A common task in many text mining applications is to generate a multi-faceted overview of a topic in a text collection. Such an overview not only directly serves as an informative summary of the topic, but also provides a detailed view of navigation to different facets of the topic. Existing work has cast this problem as a categorization problem and requires training examples for each facet. This has three limitations: (1) All facets are predefined, which may not fit the need of a particular user. (2) Training examples for each facet are often unavailable. (3) Such an approach only works for a predefined type of topics.
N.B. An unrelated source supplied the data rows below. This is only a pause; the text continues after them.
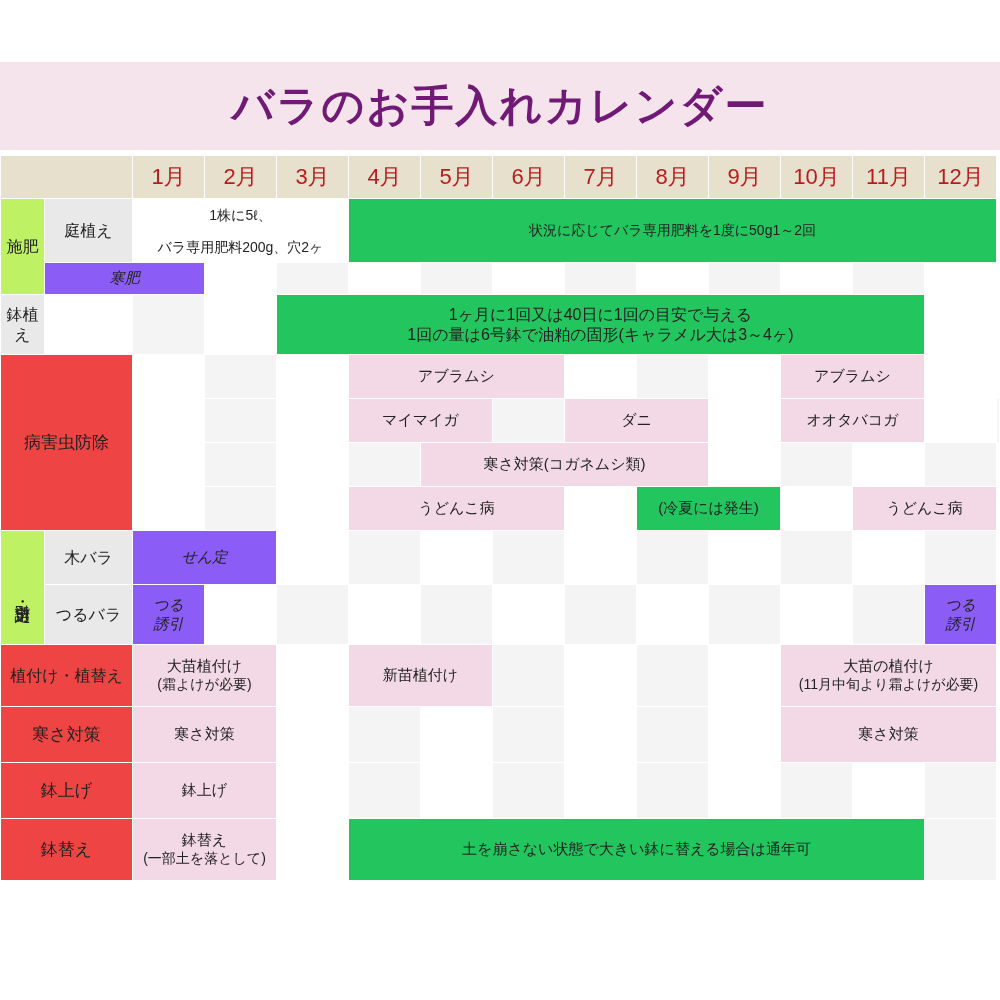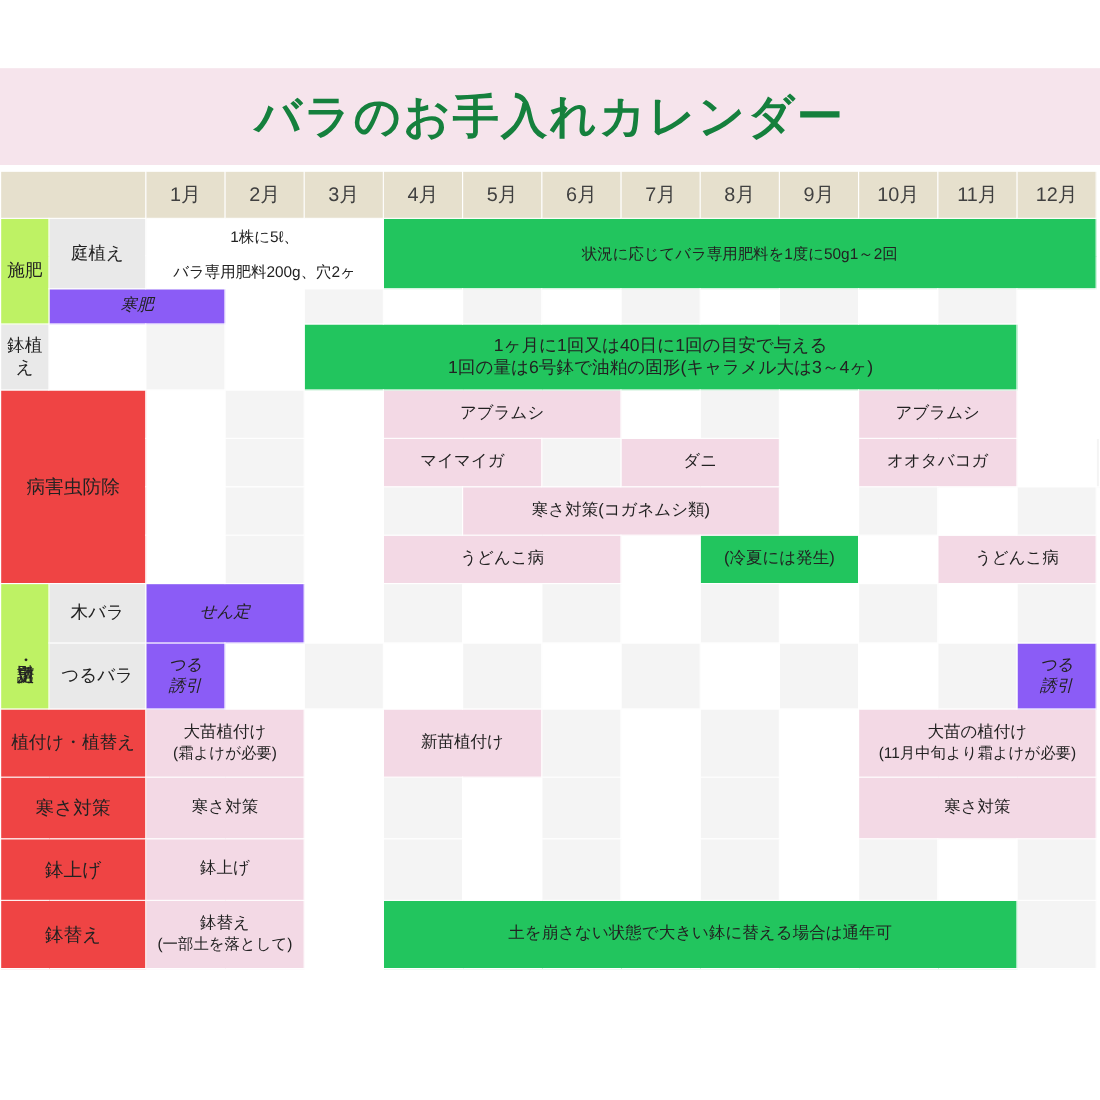--- a/index.html
+++ b/index.html
@@ -33,7 +33,7 @@
   .title-text {
     font-size: 42px;
     font-weight: bold;
-    color: #15803d;
+    color: #701a75;
     letter-spacing: 2px;
   }
 

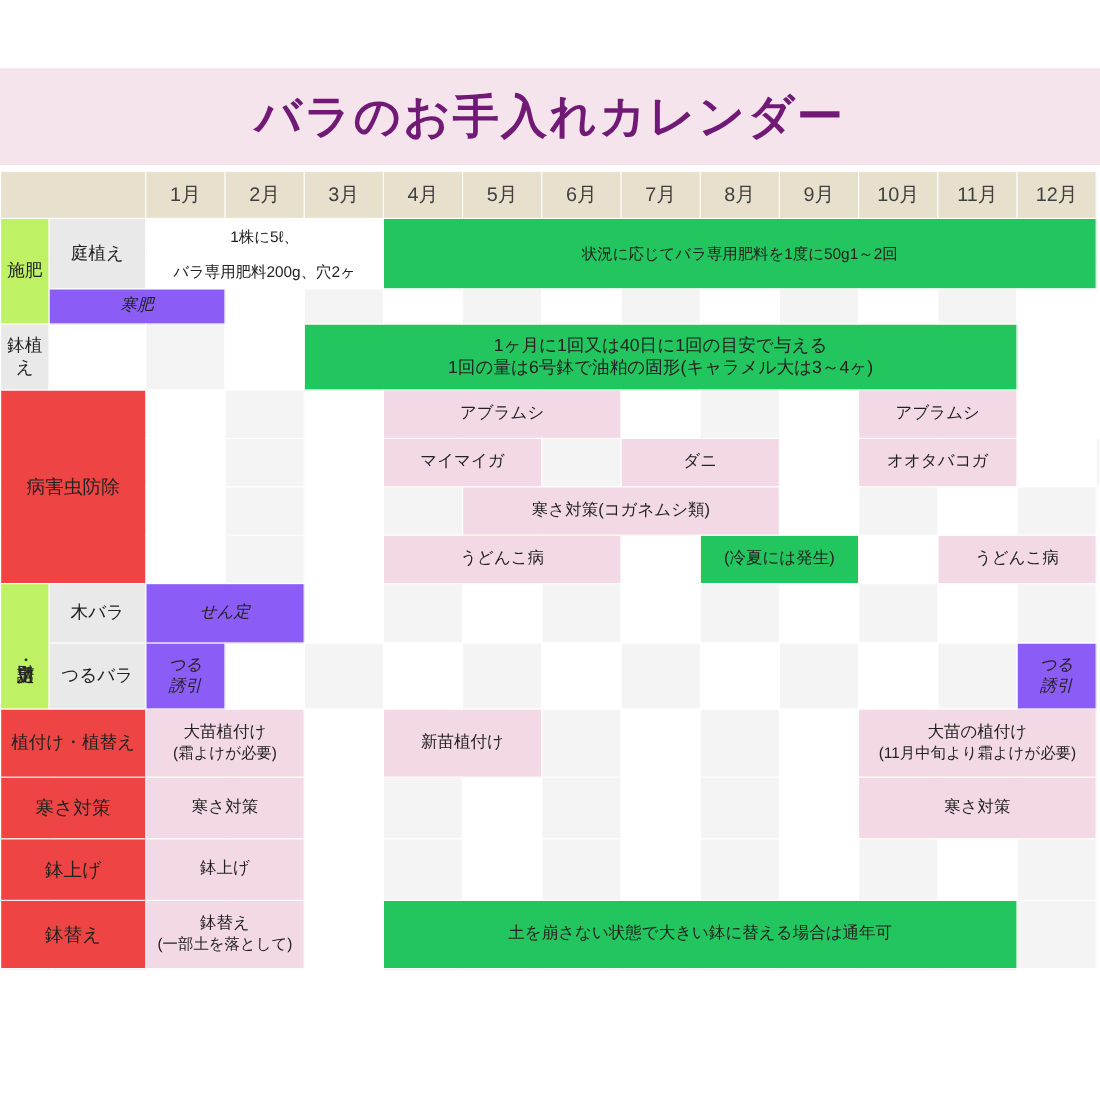--- a/index.html
+++ b/index.html
@@ -61,8 +61,8 @@
   .hdr-month {
     background: #e6e0cd;
     height: 42px;
-    font-size: 18px;
-    color: #404040;
+    font-size: 22px;
+    color: #b91c1c;
   }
In this paper, we break these limitations and study a more realistic new setup of the problem, in which we would allow a user to flexibly describe each facet with keywords for an arbitrary topic and attempt to mine a multi-faceted overview in an unsupervised way. We attempt a probabilistic approach to solve this problem. Empirical experiments on different genres of text data show that our approach can effectively generate a multi-faceted overview for arbitrary topics; the generated overviews are comparable with those generated by supervised methods with training examples. They are also more informative than unstructured flat summaries. The method is quite general, thus can be applied to multiple text mining tasks in different application domains.